▸ Aim of the exercise
The answer should be each line of the records that contains the word "panel"; please copy them all.

--- Provided information Enclosed Below ---

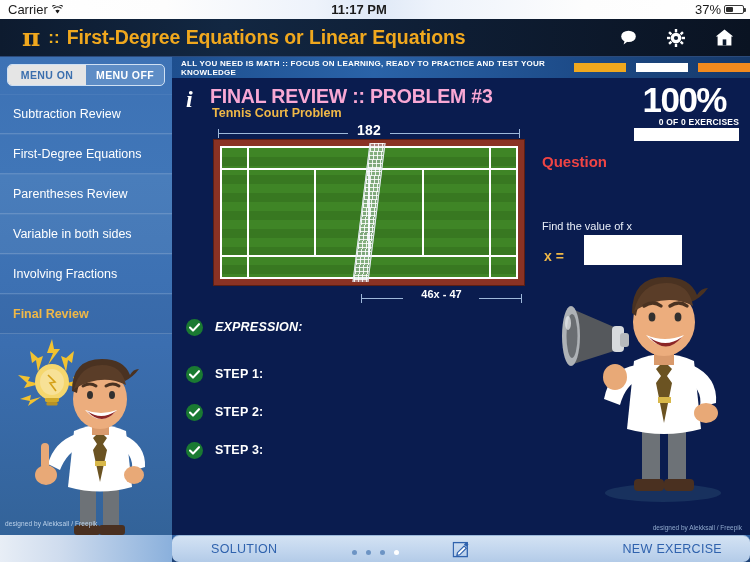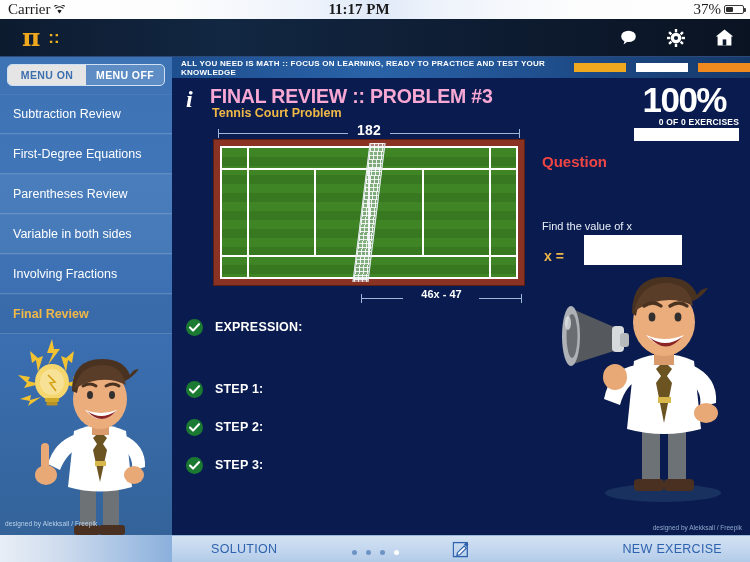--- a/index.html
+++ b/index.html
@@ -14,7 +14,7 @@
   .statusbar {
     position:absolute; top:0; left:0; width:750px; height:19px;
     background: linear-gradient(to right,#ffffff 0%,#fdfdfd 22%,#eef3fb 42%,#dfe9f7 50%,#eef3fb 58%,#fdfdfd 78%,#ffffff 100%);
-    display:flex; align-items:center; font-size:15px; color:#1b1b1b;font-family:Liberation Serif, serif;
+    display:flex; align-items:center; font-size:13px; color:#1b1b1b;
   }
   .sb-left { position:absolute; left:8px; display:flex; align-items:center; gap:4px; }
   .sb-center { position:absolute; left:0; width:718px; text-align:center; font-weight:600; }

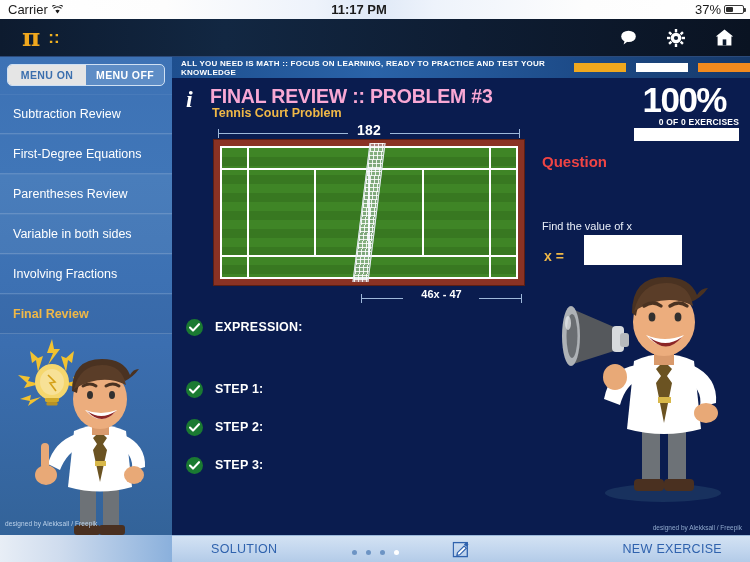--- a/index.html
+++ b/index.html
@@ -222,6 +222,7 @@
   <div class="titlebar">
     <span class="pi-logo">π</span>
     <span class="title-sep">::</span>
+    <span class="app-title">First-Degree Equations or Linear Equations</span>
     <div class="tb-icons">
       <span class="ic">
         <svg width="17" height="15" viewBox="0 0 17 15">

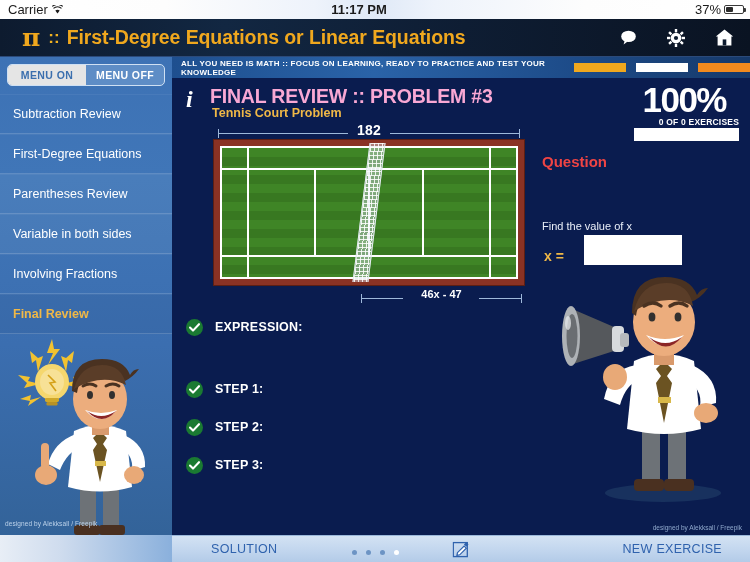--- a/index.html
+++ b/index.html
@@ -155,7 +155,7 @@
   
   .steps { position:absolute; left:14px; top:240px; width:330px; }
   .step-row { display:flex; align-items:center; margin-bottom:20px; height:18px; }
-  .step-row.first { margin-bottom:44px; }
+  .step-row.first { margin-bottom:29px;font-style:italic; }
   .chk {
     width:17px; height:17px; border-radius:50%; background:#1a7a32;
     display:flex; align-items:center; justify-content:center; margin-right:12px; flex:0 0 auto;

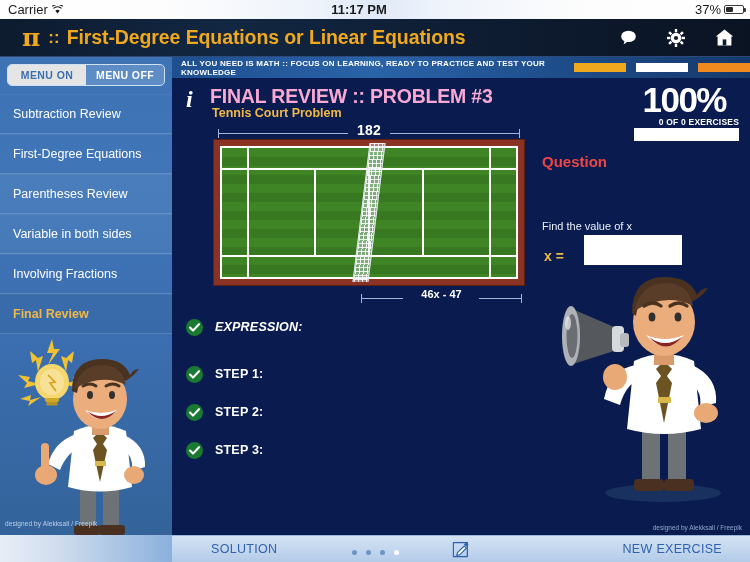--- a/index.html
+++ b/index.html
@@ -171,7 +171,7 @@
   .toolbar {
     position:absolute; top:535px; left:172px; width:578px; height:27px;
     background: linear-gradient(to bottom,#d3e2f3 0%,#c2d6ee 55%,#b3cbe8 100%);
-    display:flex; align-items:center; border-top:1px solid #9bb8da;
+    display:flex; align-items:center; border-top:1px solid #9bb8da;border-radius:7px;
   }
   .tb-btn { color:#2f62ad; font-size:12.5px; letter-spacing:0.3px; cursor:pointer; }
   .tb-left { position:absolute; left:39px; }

--- End of Enclosed Provided information ---
--- Provided information Enclosed Below ---

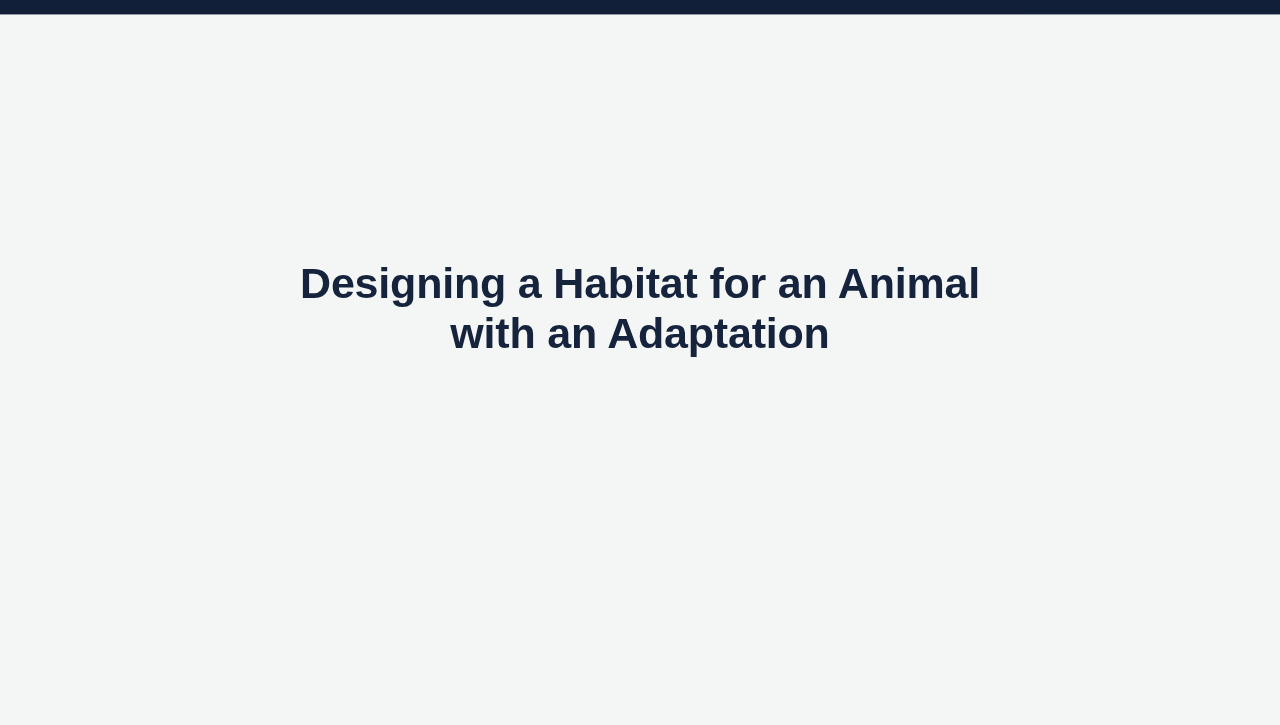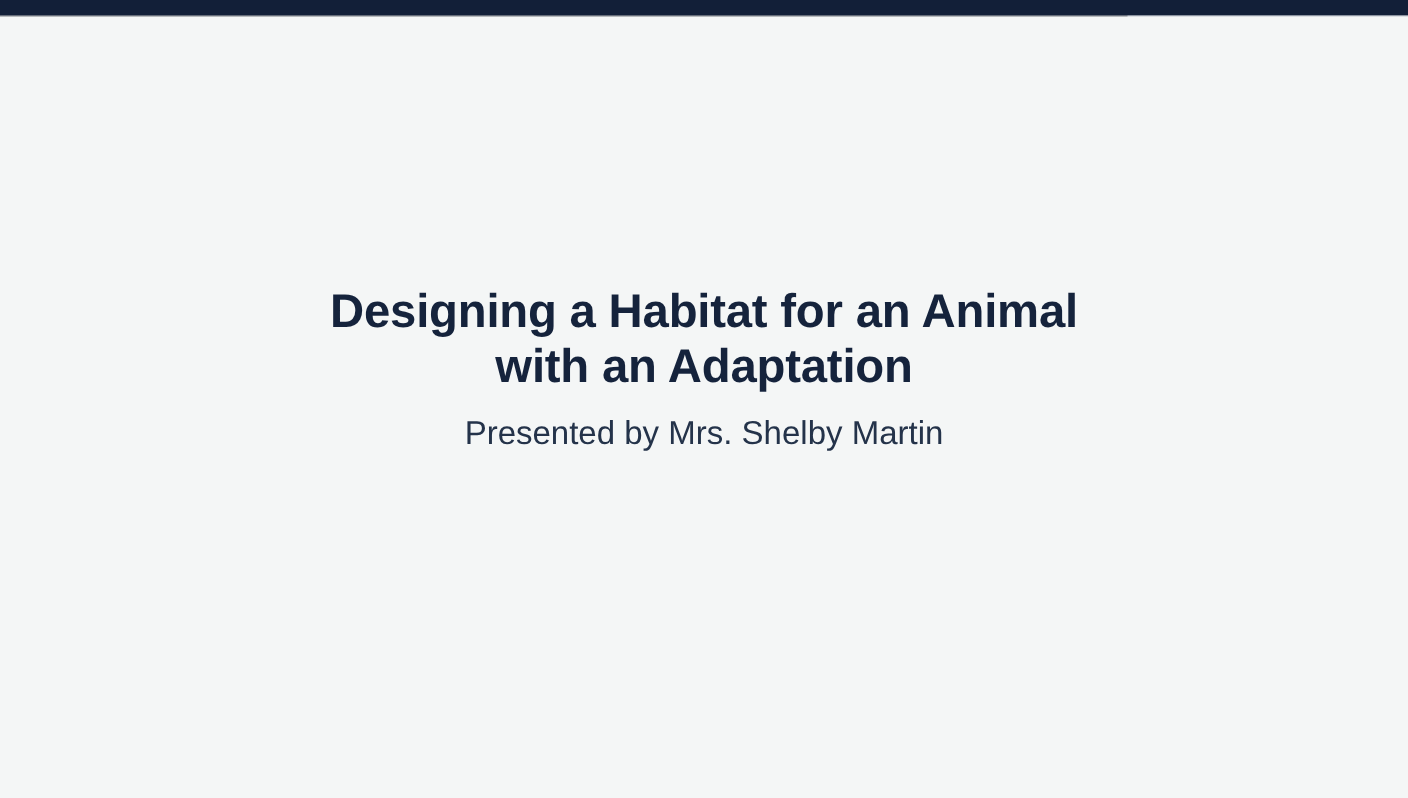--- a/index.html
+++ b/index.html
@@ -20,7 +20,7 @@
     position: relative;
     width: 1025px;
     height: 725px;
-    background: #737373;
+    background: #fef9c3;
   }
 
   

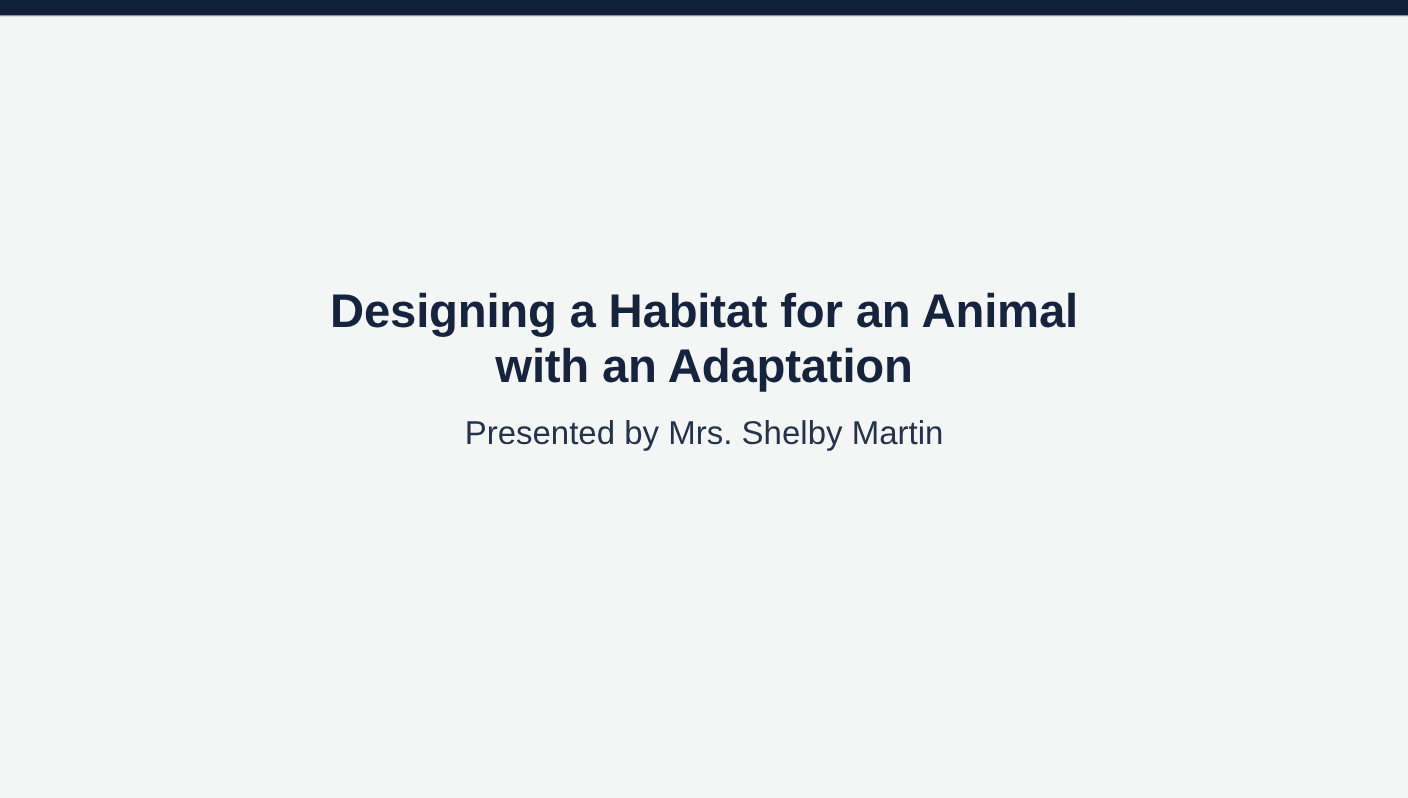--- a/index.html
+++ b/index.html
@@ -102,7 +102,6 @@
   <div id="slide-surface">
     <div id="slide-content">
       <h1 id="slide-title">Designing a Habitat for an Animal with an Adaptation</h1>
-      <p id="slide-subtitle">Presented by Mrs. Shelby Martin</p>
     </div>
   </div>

--- End of Enclosed Provided information ---
--- Provided information Enclosed Below ---

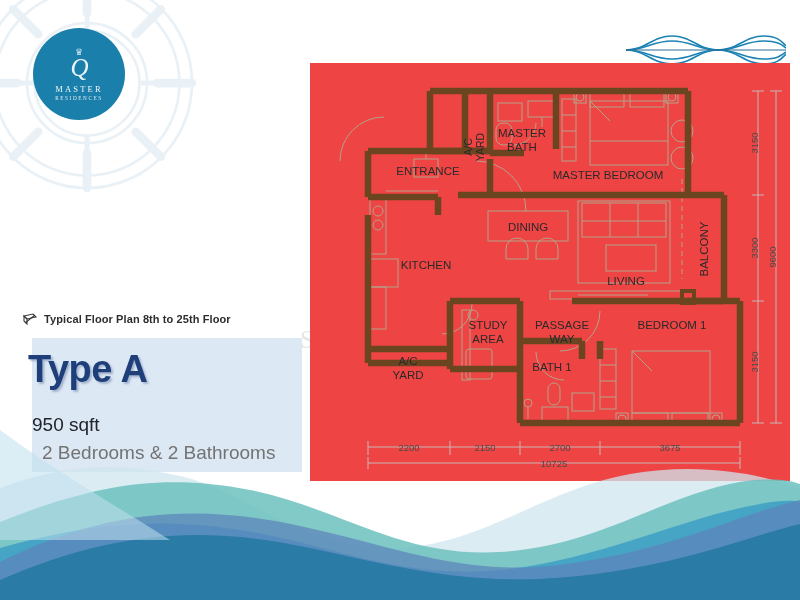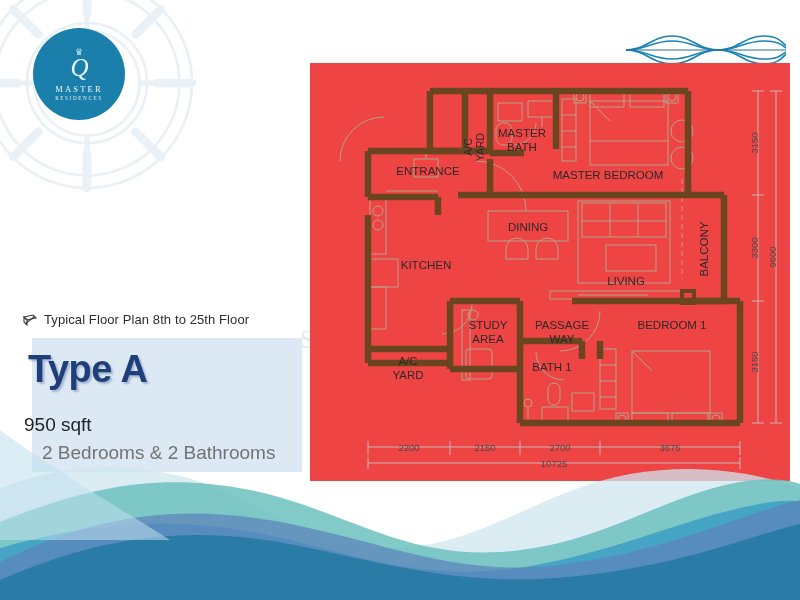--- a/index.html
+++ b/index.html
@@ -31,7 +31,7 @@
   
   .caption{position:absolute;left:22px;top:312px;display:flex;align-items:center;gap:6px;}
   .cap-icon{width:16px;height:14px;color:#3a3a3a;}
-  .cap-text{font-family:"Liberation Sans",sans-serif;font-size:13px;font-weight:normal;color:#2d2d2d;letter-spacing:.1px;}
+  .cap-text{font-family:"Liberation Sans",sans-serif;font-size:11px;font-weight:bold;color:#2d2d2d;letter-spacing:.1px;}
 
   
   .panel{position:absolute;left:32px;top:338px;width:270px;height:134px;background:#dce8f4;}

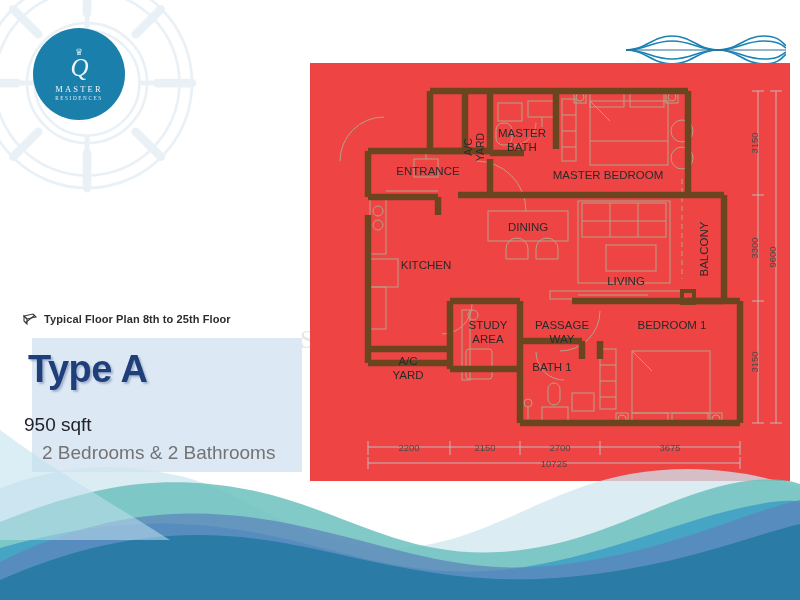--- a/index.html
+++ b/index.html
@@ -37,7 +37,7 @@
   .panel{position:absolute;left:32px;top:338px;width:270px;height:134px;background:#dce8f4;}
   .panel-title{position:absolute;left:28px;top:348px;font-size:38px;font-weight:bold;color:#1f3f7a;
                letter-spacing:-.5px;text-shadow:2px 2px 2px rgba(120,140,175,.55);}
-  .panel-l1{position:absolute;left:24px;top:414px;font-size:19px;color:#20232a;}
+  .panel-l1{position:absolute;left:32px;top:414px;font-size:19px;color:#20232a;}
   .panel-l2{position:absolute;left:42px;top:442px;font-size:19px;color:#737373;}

--- End of Enclosed Provided information ---

▸ Solution
   .panel{position:absolute;left:32px;top:338px;width:270px;height:134px;background:#dce8f4;}
   .panel{position:absolute;left:32px;top:338px;width:270px;height:134px;background:#dce8f4;}
   .panel-title{position:absolute;left:28px;top:348px;font-size:38px;font-weight:bold;color:#1f3f7a;
-  .panel-l1{position:absolute;left:24px;top:414px;font-size:19px;color:#20232a;}
+  .panel-l1{position:absolute;left:32px;top:414px;font-size:19px;color:#20232a;}
   .panel-l2{position:absolute;left:42px;top:442px;font-size:19px;color:#737373;}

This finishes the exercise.